The International Fertilizer Industry Association was among those to file a comment. ‘While preventing cadmium build-up in agricultural soils may be a legitimate objective, it appears that the cadmium limits currently proposed have been set arbitrarily,’ it stated in its comment. ‘Recommendations to produce only low-cadmium phosphate fertilizers are scarcely appropriate,’ it added. The association argues that a switch to low cadmium phosphate sources would lead to a great demand for these more limited supplies, with consequent prices increases, and makes the case for a nutrient stewardship approach.
The proposal sets out phosphorus limits as phosphorus pentoxide equivalents at 60 mg/kg initially, reducing to 40 mg/kg after three years and to 20 mg/kg after 12 years. Polish fertiliser manufacturer Grupa Azoty commented: ‘There is not a single element regulating cadmium limit at 60 mg or below which would have any scientific grounds.
The proposals drew responses also in relation to the move to include organic sources in the Europe-wide certification of fertiliser products. The proposals set out what are known as ‘product function categories’, setting requirements in relation to each. The categories include fertilisers and soil improvers. Fertiliser sub-categories include solid and liquid organic fertilisers.
The European Biogas Association expressed support for the move to include organic sources, but noted that ‘EBA and its members find it incomprehensible that the current product quality requirements in the annexes are so demanding that, in effect, they exclude raw digestate as well as the separated liquid and solid fractions.’

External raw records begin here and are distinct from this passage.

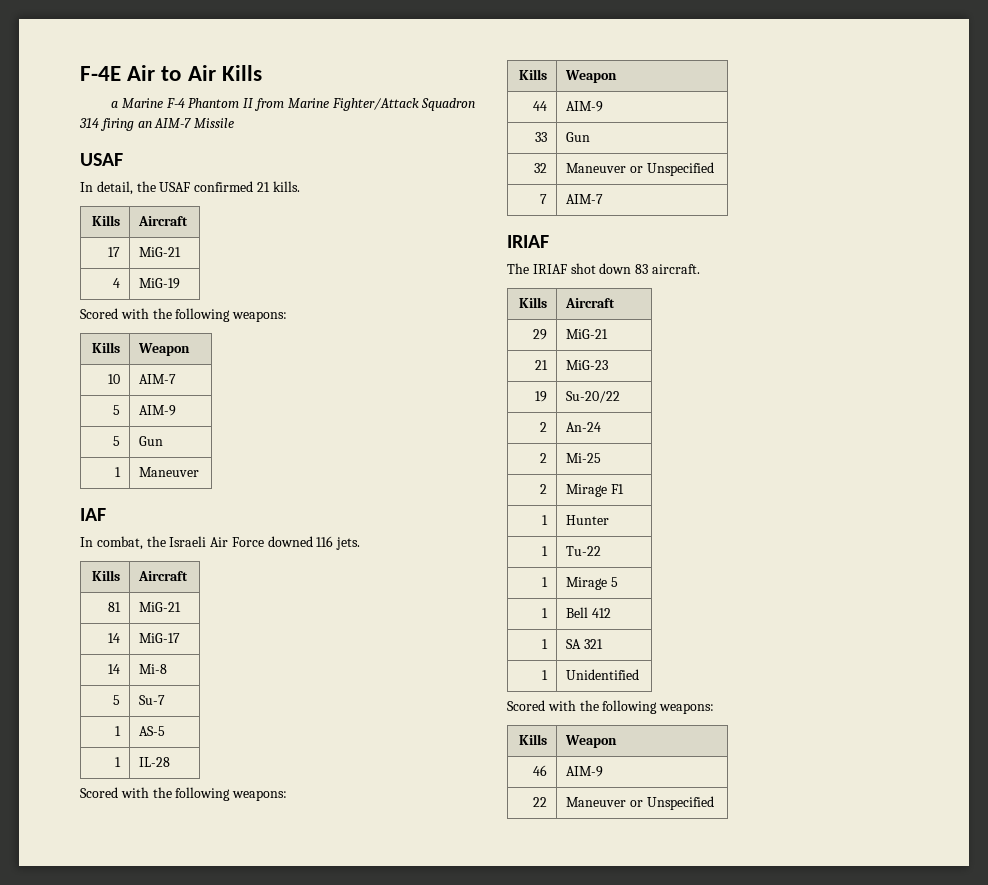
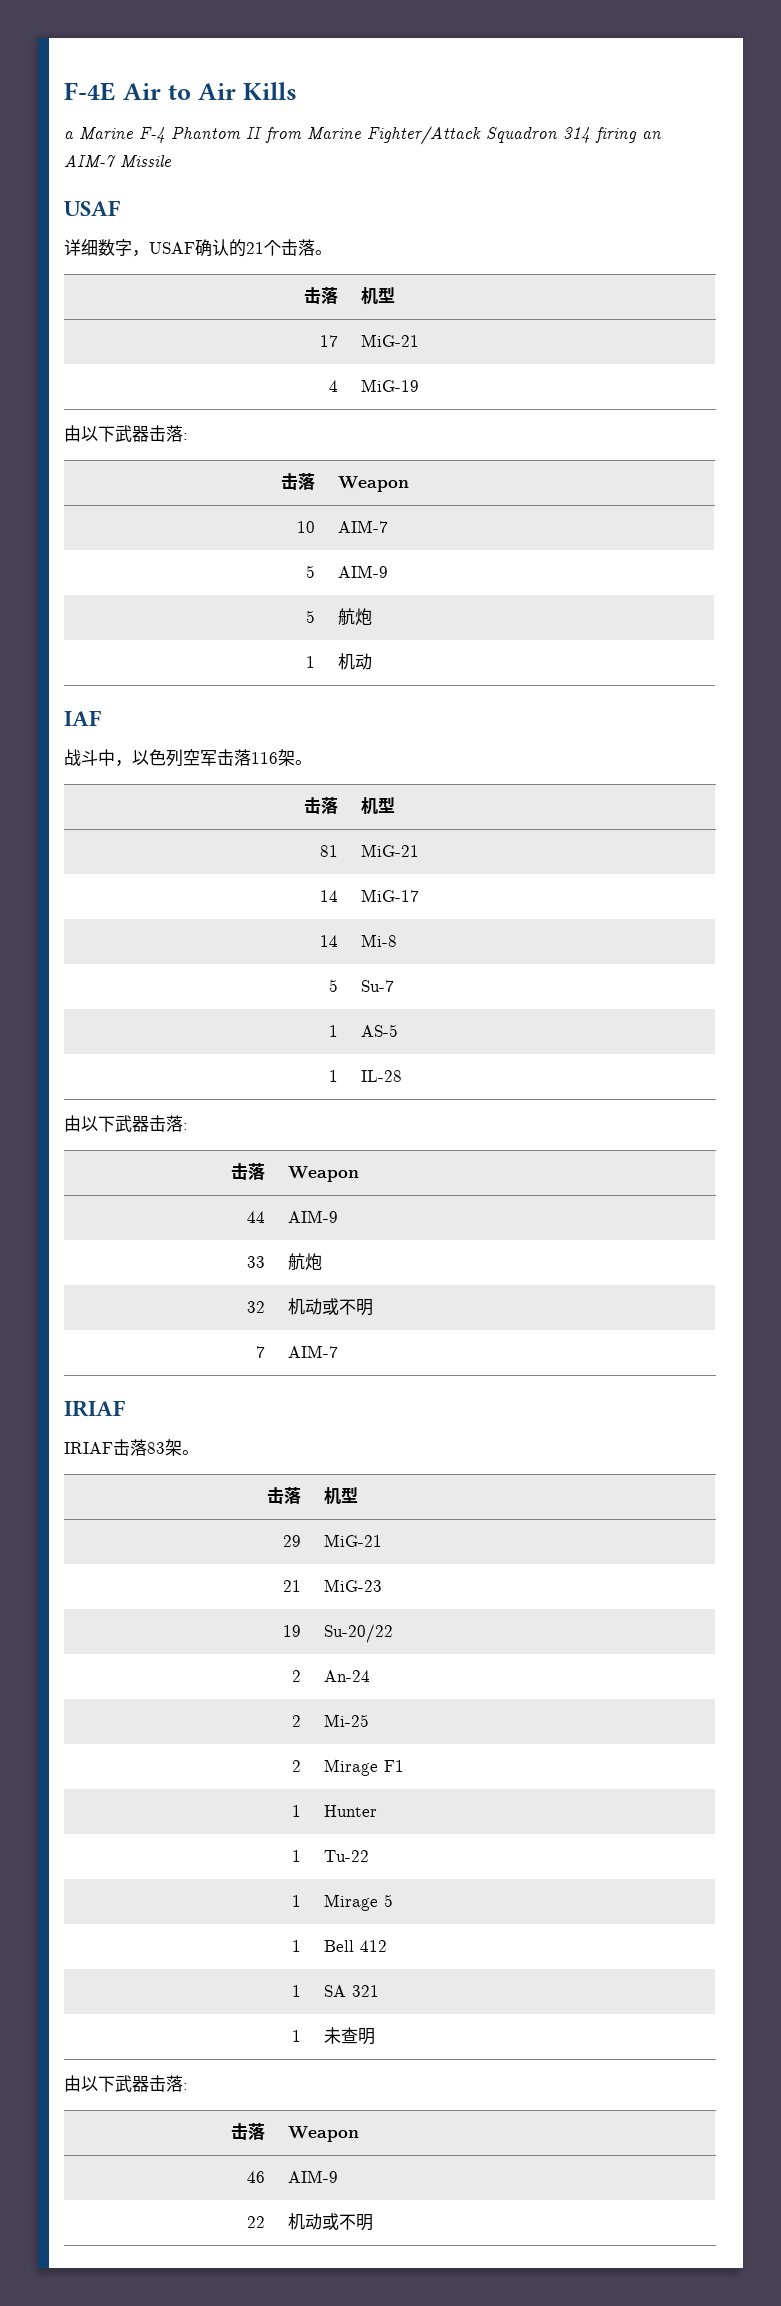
- In detail, the USAF confirmed 21 kills.
- Kills | Aircraft
+ 详细数字，USAF确认的21个击落。
+ 击落 | 机型
  17 | MiG-21
  4 | MiG-19
- Scored with the following weapons:
- Kills | Weapon
+ 由以下武器击落:
+ 击落 | Weapon
- 5 | Gun
- 1 | Maneuver
+ 5 | 航炮
+ 1 | 机动
- In combat, the Israeli Air Force downed 116 jets.
- Kills | Aircraft
+ 战斗中，以色列空军击落116架。
+ 击落 | 机型
  1 | IL-28
- Scored with the following weapons:
- Kills | Weapon
+ 由以下武器击落:
+ 击落 | Weapon
- 33 | Gun
+ 33 | 航炮
- 32 | Maneuver or Unspecified
+ 32 | 机动或不明
- The IRIAF shot down 83 aircraft.
- Kills | Aircraft
+ IRIAF击落83架。
+ 击落 | 机型
- 1 | Unidentified
- Scored with the following weapons:
- Kills | Weapon
+ 1 | 未查明
+ 由以下武器击落:
+ 击落 | Weapon
- 22 | Maneuver or Unspecified
+ 22 | 机动或不明

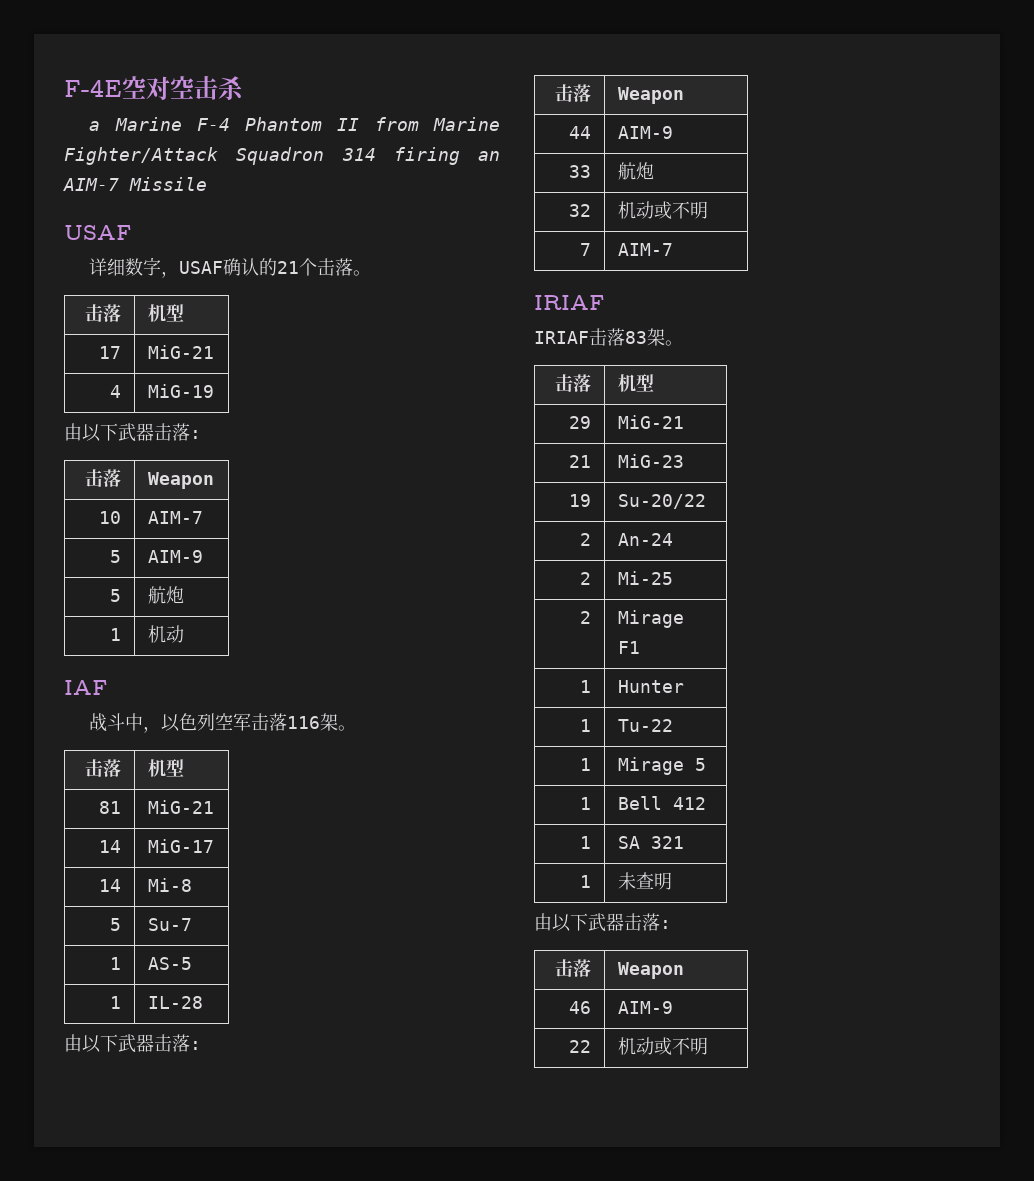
- F-4E Air to Air Kills
+ F-4E空对空击杀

The EBA argues that the requirements as included in the proposals set the required nutrient content in terms of percentages of mass. The EBA says these are fresh matter requirements that cannot be achieved. It calls for the requirements to be set in terms of dry mass.
The proposals also stipulate what materials can be used as source materials in certifiable products, with sewage sludge specifically excluded at this time. The European Sustainable Phosphorus Platform called in its submission for sewage sludge derived materials to be specifically addressed, either in its own category or integrated into other categories.